The perfect beverage for those wanting to cut caffeine out of their diet, but like the taste of coffee. The flavor is achieved by using chickpeas, browned in a skillet and ground into a fine powder. For the best flavor, this recipe uses plant-based milks and a natural sweetener.
Ingredients:
- 1 cup dry chickpeas
- 2 cups almond milk
- 2 tablespoons coconut milk or to taste
- 2 teaspoons maple syrup or to taste
Directions:
- Soak the chickpeas overnight. Drain well and pat between two clean cloths or paper towels.
- Place the chickpeas in a large skillet and cook on high heat, stirring frequently for 30 minutes or until browned. Remove from pan and let cool.
- To make the grinds, use a spice grinder of coffee grinder to grind into a powder. Because the chickpeas are hard, know that they grind better in small batches. Place the powder in an airtight container and store refrigerated until ready for use, for up to three weeks.
- To make the chickpea coffee, place two tablespoons of the chickpeas grinds into a pot. Add the remaining ingredients. Cook on medium high heat, stirring frequently for 2 minutes or until hot. Pour through a fine mesh strainer, equally divided between two coffee mugs. Serve immediately and enjoy. Repeat this step when you want to make make more chickpea coffee.
Variations:
- For darker grinds, after grinding into a powder return to skillet and cook on medium-high heat stirring constantly for 1 minute or until slightly darker. Remove from pan and let cool.

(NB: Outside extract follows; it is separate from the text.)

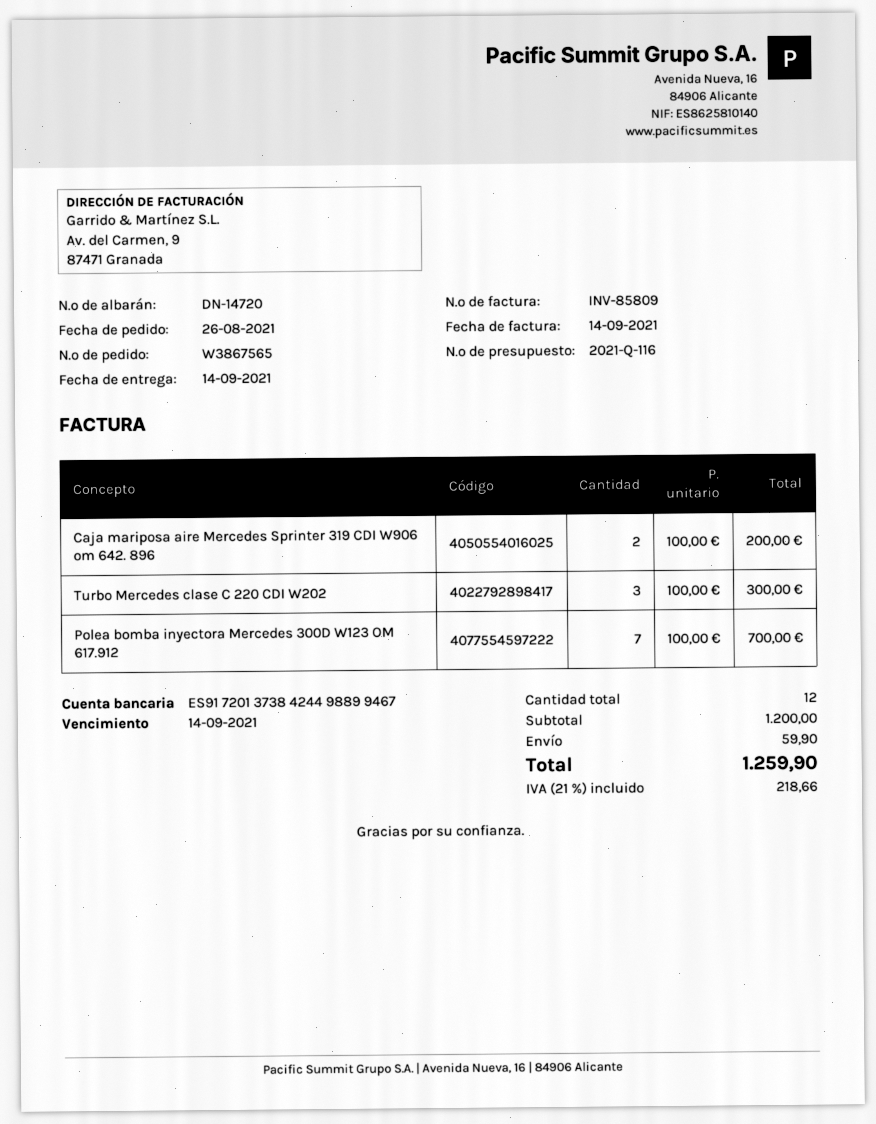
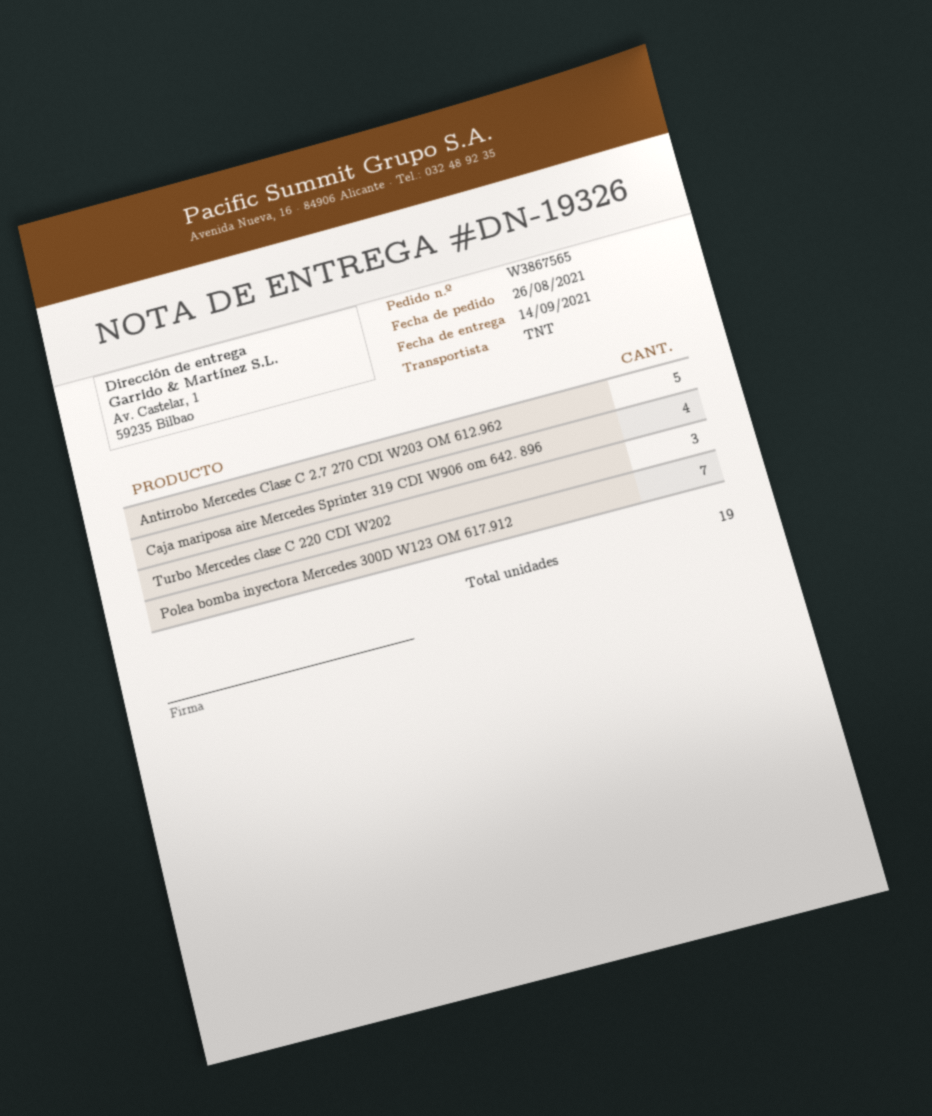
delivery note number: DN-14720 -> DN-19326
Caja mariposa aire Mercedes Sprinter 319 CDI W906 om 642. 896: 2 -> 4
Antirrobo Mercedes Clase C 2.7 270 CDI W203 OM 612.962: none -> 5
total quantity: 12 -> 19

- For cold coffee, follow the above directions, let slightly cool, then refrigerate for 20 minutes or until cold. Serve with or without ice.
- If you prefer, replace the almond milk with filtered water.
- Replace the maple syrup with another vegan and gluten-free sweetener. You might try agave nectar or coconut sugar. See our Choosing a Sweetener article for these and other options.
Yield:
Makes 1 cup chickpea grinds for 8 cups chickpea coffee.